Movies

Armageddon Time review – Hopkins and Hathaway can’t save this stagy tale of a quasi-Trump


After his brilliant space adventure Ad Astra in 2019, James Gray has come heavily back to Earth. This slightly laborious and self-consciously acted family coming-of-age drama features some perfunctory plot resolutions, and dinner-theatre performances from its all-star cast, including Anthony Hopkins, Jeremy Strong and Anne Hathaway.

It is set in Queens, New York in 1980 – the time in which US presidential candidate Ronald Reagan solemnly announced that the US was facing a moral “Armageddon”.

But more to the point, Queens is, in 1980, the heartland of the increasingly wealthy and influential Trump family, to whom oblique references are made: Fred Trump (Donald’s dad, played by John Diehl) makes an appearance as does US judge Maryanne Trump (Donald’s sister, played in a steely cameo by Jessica Chastain). But not Donald himself.

Banks Repeta plays Paul, a sensitive, creative kid from a hardworking Ukrainian Jewish-descended family: dad Irving (Jeremy Strong) is a careworn, quick-tempered paterfamilias who has done well in the plumbing business: mum Esther (Anne Hathaway) is president of the parent-teacher association at the public (ie, state) school that Paul attends. Irving can only afford one set of school fees, so Paul’s wise-ass elder brother, Ted (Ryan Sell) gets to go to the elitist private institution favoured by the Trump family. And grandad Aaron (Anthony Hopkins), who brought his family from the old country to the US via Liverpool, is a great pal of Paul’s.

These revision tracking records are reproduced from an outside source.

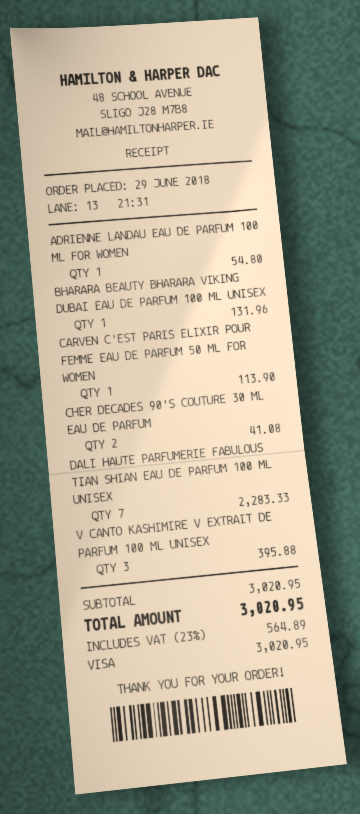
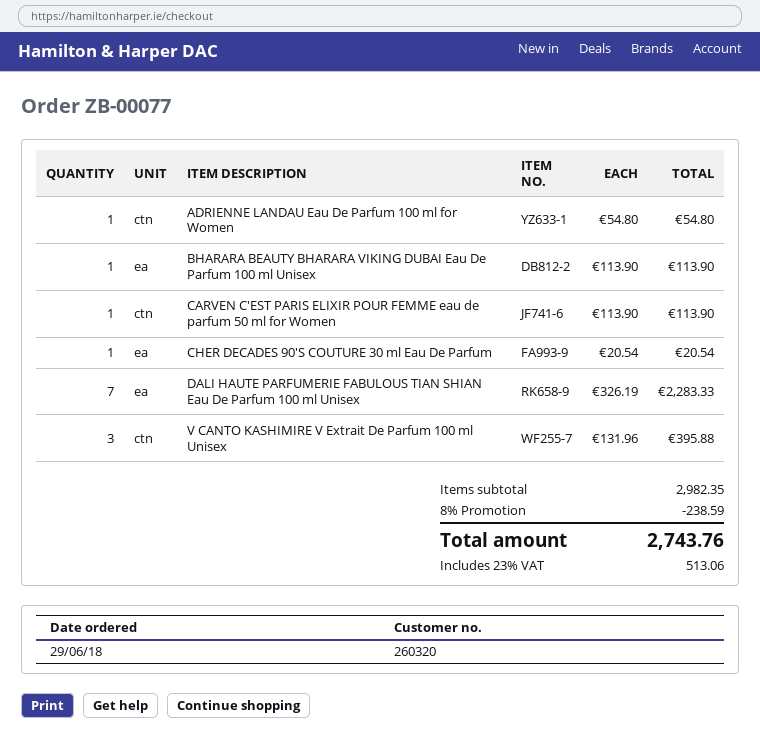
BHARARA BEAUTY BHARARA VIKING DUBAI EAU DE PARFUM 100 ML UNISEX: 1 for 131.96 -> 1 for 113.90
CHER DECADES 90'S COUTURE 30 ML EAU DE PARFUM: 2 for 41.08 -> 1 for 20.54
subtotal: 3020.95 -> 2982.35
discount: none -> 8% = 238.59
tax: 23% = 564.89 -> 23% = 513.06
total: 3020.95 -> 2743.76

Contrasting privileges … Jaylin Webb and Banks Repeta in Armageddon Time.
Contrasting privileges … Jaylin Webb and Banks Repeta in Armageddon Time. Photograph: Courtesy of Focus Features

Paul is keen on art. He is dreamy and inattentive in lessons and has nascent class-clown tendencies, like his natural friend and ally Johnny (Jaylin Webb) – a smart kid who, because he is black, gets into way more trouble than Paul – despite doing pretty much the same things. When Paul and Johnny are caught smoking a joint in the boys’ toilets, Irving gives Paul an old-fashioned, quasi-Goodfellas beating with a belt, and he and Esther decide they just have to find the money to send Paul to the same posh school that Ted goes to, with all its snobs and racists. And so the awful, gradual betrayal of Johnny is under way.

In some ways, Paul’s boyhood in Armageddon Time shows us a quasi-Trump, a kid who was brought up around the same time (a little later), from a comparable background facing comparable pressures, but who didn’t become the same guy – or not quite the same guy. Paul does, after all, wind up going to the top Trump school and, sadly, lets Johnny take the rap for some wrongdoing: Paul can use his privilege as a get-out-of-jail-free card. His grandpa tells him always to call out and confront the bigots at that preppy school and this is an emotional moment for them both. But Paul is not shown carrying that through and just starts to fit in at the new school. Maybe the point is that muddled, unhappy, well-meaning Paul could well be a Trump voter a few decades down the line.

Gray has given us tough, sinewy and memorable New York movies in the past such as The Yards and We Own the Night, but this is weighed down with a sentimental and self-regarding staginess.